Philadelphia 11. Oct. 1787.
I have given two or three papers which contain the substance of what has passed here respecting the federal convention. the connecting thread is all I shall send, except a few minutes of the proceedings of the convention.
After four months session the house broke up. the represented states, eleven & a half, having unanimously agreed to the act handed to you, there were only three dissenting voices; one from New England, a man of sense, but a Grumbletonian. he was of service by objecting to every thing he did not propose. it was of course more canvassed, & some errors corrected. the other two are from Virginia: but Randolph wishes it well, & it is thought would have signed it, but he wanted to be on a footing with a popular rival — both these men sink in the general opinion. no wonder they were opposed to a Washington & Madison. Dr. Franklin has gained much credit within doors for his conduct, & was the person who proposed the general signature. he had prepared his address in writing. the exertion of speaking being too great, they allowed another to read it. the day previous he sent for the Pennsylvania delegates; & it was reported that he did it to acquaint them of his disapprobation of certain points, & the impossibility of agreeing to them. his views were different. he wanted to allay every possible scruple, & make their votes unanimous. some of the sentiments of the address were as follows.

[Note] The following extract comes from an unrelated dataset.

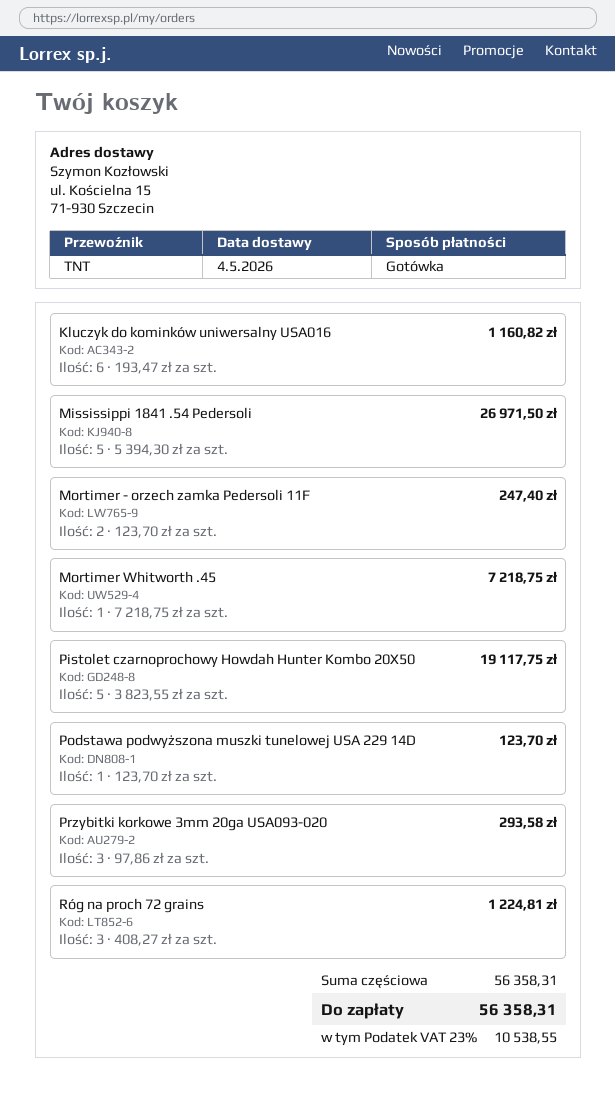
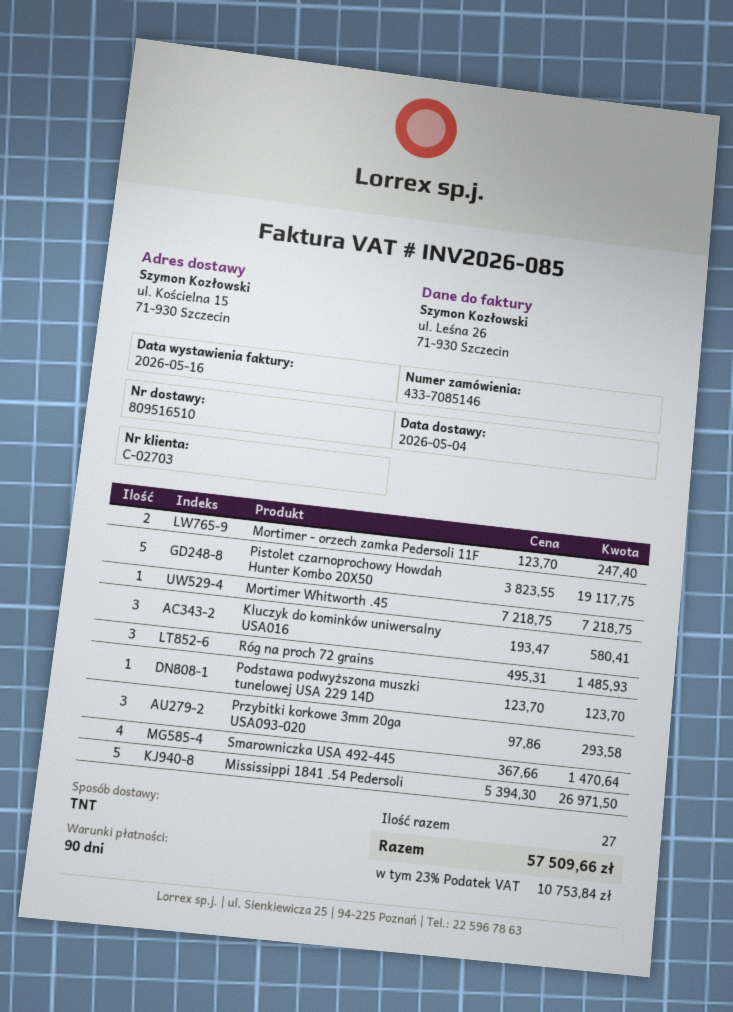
Kluczyk do kominków uniwersalny USA016: 6 x 193.47 = 1160.82 -> 3 x 193.47 = 580.41
Róg na proch 72 grains: 3 x 408.27 = 1224.81 -> 3 x 495.31 = 1485.93
Smarowniczka USA 492-445: none -> 4 x 367.66 = 1470.64
tax: 23% = 10538.55 -> 23% = 10753.84
total: 56358.31 -> 57509.66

'We have been long together. every possible objection has been combated. with so many different &contending interests it is impossible that any one can obtain every object of their wishes. we have met to make mutual sacrifices for the general good, and we have at last come fully to understand each other, & settle the terms. delay is as unnecessary as the adoption is important. I confess it does not fully accord with my sentiments. but I have lived long enough to have often experienced that we ought not to rely too much on our own judgments. I have often found I was mistaken in my most favorite ideas. I have upon the present occasion given up, upon mature reflection, many points which, at the beginning, I thought myself immoveably & decidedly in favor of. this renders me less tenacious of the remainder. there is a possibility of my being mistaken. the general principle which has presided over our deliberations now guides my sentiments. I repeat, I do materially object to certain points, & have already stated my objections — but I do declare that these objections shall never escape me without doors; as, upon the whole, I esteem the constitution to be the best possible, that could have been formed under present circumstances; & that it ought to go abroad with one united signature, & receive every support &countenance from us. I trust none will refuse to sign it. if they do, they will put me in mind of the French girl who was always quarelling & finding fault with every one around her, & told her sister that she thought it very extraordinary, but that really she had never found a person who was always in the right but herself.' . . .
The attempt is novel in history; and I can inform you of a more novel one; that I am assured by the gentlemen who served, that scarcely a personality, or offensive expression escaped during the whole session. the whole was conducted with a liberality &candor which does them the highest honor. I may pronounce that it will be adopted. General Washington lives; & as he will be appointed President, jealousy on this head vanishes. the plan once adopted, difficulties will lessen. 9. states can alter easier than 13 agree. with respect to Rhode island, my opinion is that she will join speedily. she has paid almost all her debts by a sponge, & has more to gain by the adoption than any other state. it will enable us to gain friends, & to oppose with force the machinations of our enemies.